Wanted: a new Lawrence of Arabia: Rory Stewart, our leading commentator on Iraq, explains in a BBC documentary why he admires TE Lawrence. (Rory Stewart, 1/15/10, Daily Telegraph)

As a child, I had an image of Lawrence as a quiet Oxford school-boy who ran away to live wild in the desert, discovered lost cities, galloped across the sand-dunes, out-riding and out-shooting the Beduin, while making jokes in ancient Greek: a mixture of Mowgli from The Jungle Book, Indiana Jones and James Bond.

As an adult, I read books which described him as a masochistic fantasist, a liar, a repressed homosexual and a brutal imperial stooge. But when I was working in Iraq and Afghanistan and read his secret reports to the war office, I discovered a very different Lawrence.

His writings showed me the astonishing resources that existed in places like Iraq and Afghanistan; that we should trust Iraqis and Afghans more; that they were much more competent than we acknowledged. It was a lesson in humility, which I felt we had still not learned and which had revolutionary implications for our interventions in both countries.

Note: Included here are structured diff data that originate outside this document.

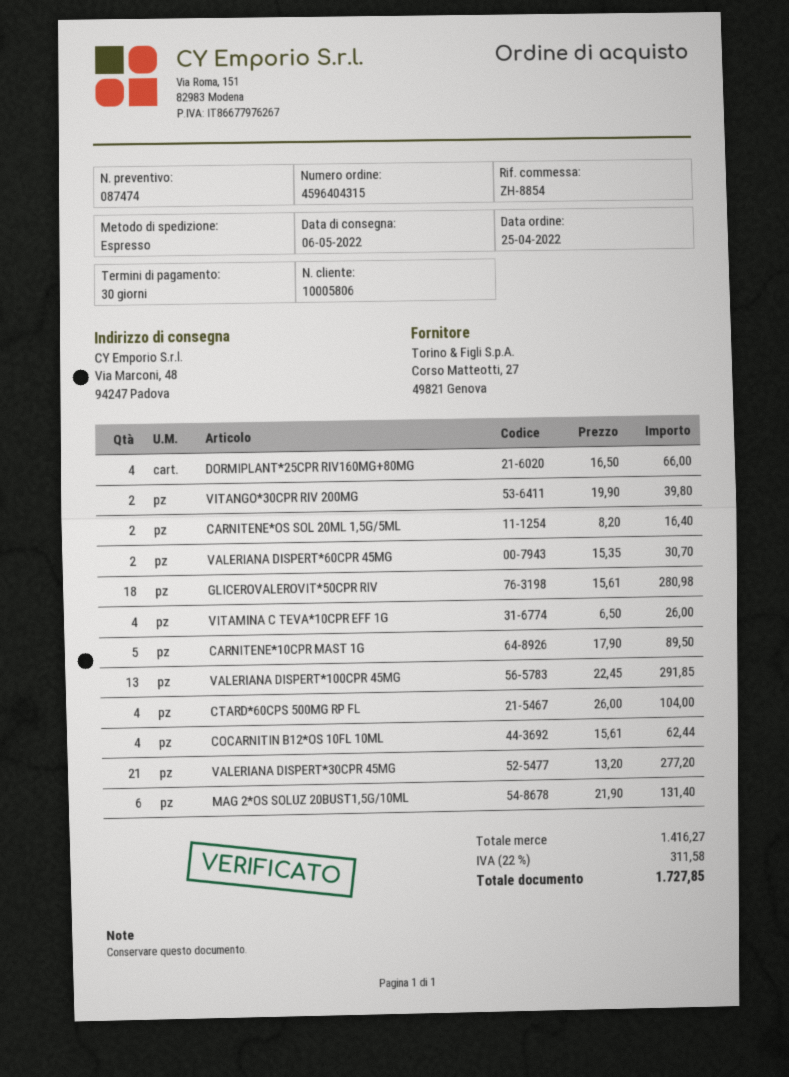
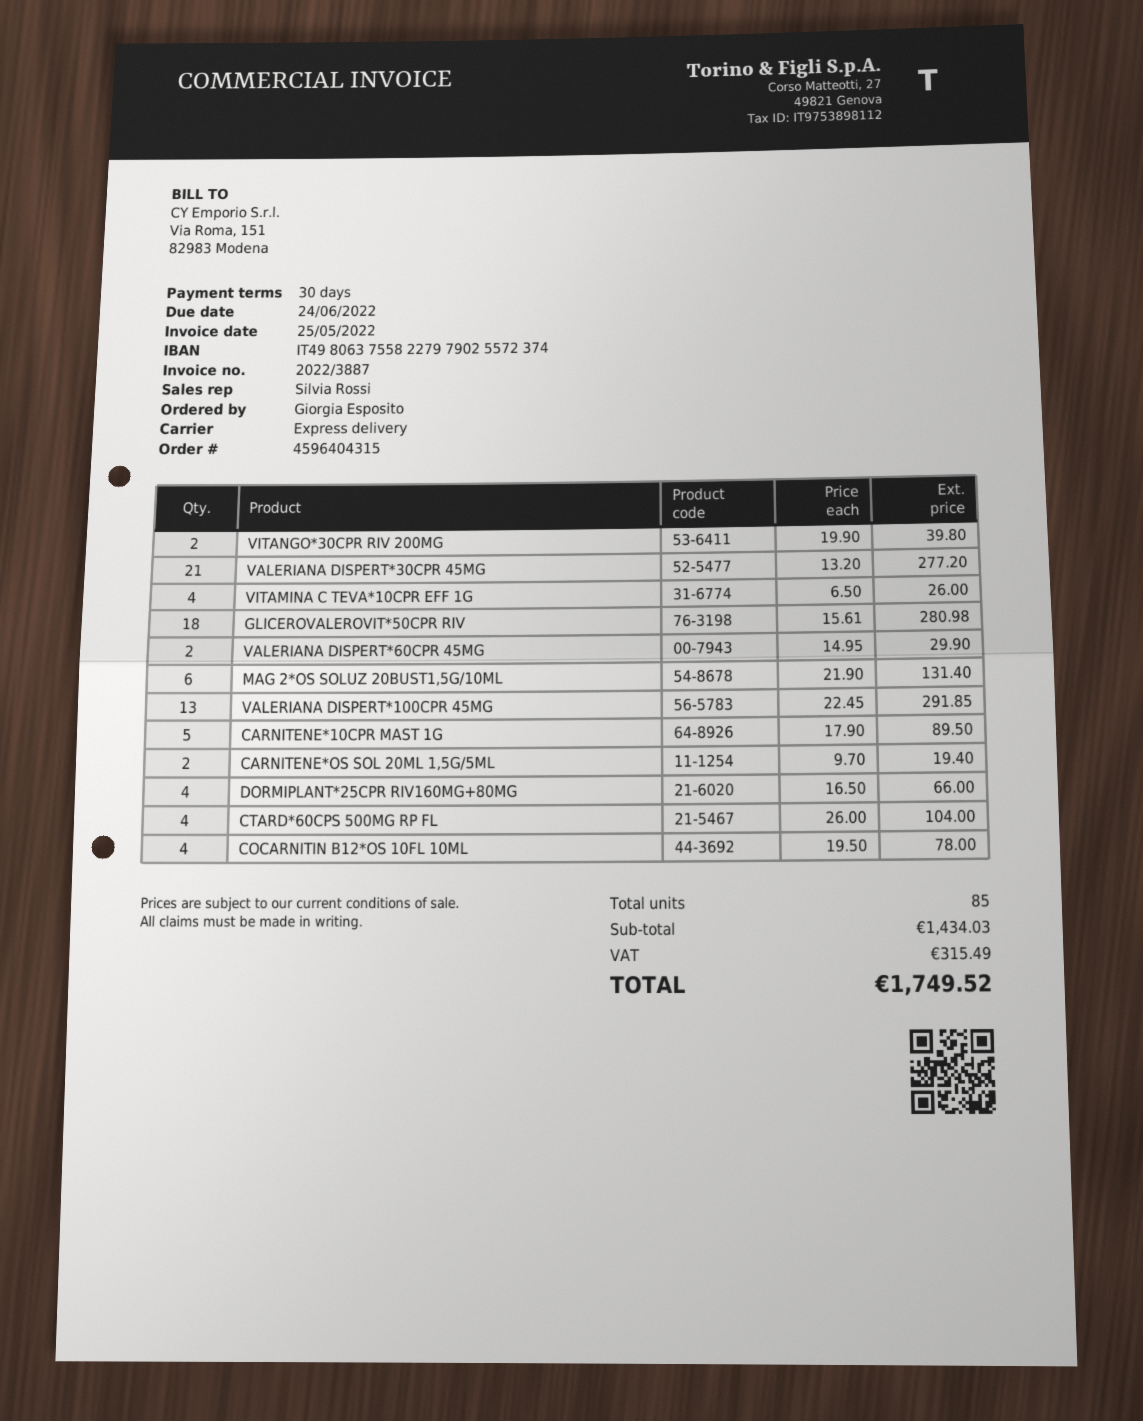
CARNITENE*OS SOL 20ML 1,5G/5ML: 2 x 8.20 = 16.40 -> 2 x 9.70 = 19.40
VALERIANA DISPERT*60CPR 45MG: 2 x 15.35 = 30.70 -> 2 x 14.95 = 29.90
COCARNITIN B12*OS 10FL 10ML: 4 x 15.61 = 62.44 -> 4 x 19.50 = 78.00
subtotal: 1416.27 -> 1434.03
tax: 311.58 -> 315.49
total: 1727.85 -> 1749.52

Lawrence was a 26-year-old archaeologist when Ottoman Turkey allied itself with Germany at the start of the First World War and declared a jihad against the British Empire. In making the documentary, I learned how Lawrence was given the task of planning secret operations against Ottoman Turkey; how he went to live with a demoralised group of Arab tribesmen and, promising them independence, forged them into a guerrilla force; how he out-fought a vast Ottoman army, and ultimately freed Arabia from Turkish rule.

When he returned to London, aged 30 in 1918, he was a global celebrity – on a par with Charlie Chaplin. More than a million watched a performance of his life in Covent Garden during 1919. He was sent to the Versailles Peace Conference, appointed as Churchill’s Middle East advisor and wrote his masterpiece, The Seven Pillars of Wisdom.

Travelling from Syria through Israel and Jordan and from Oxford to Iraq, I found I could show things in a documentary which I could never record in writing. I had read Lawrence’s description of crawling through the desert to inspect a station before an attack and seeing a match briefly illuminate the pale face of a young Turkish officer. Only a camera, however, could catch the drama of finding that station still half-buried in the sand, with a jagged hole in the wall where a firing position had been hacked out by a desperate defender and a pale line of bullets marked the defenders’ deaths. Only a camera could fully catch the way a Bedu chief raised his chin when describing his father fighting alongside Lawrence.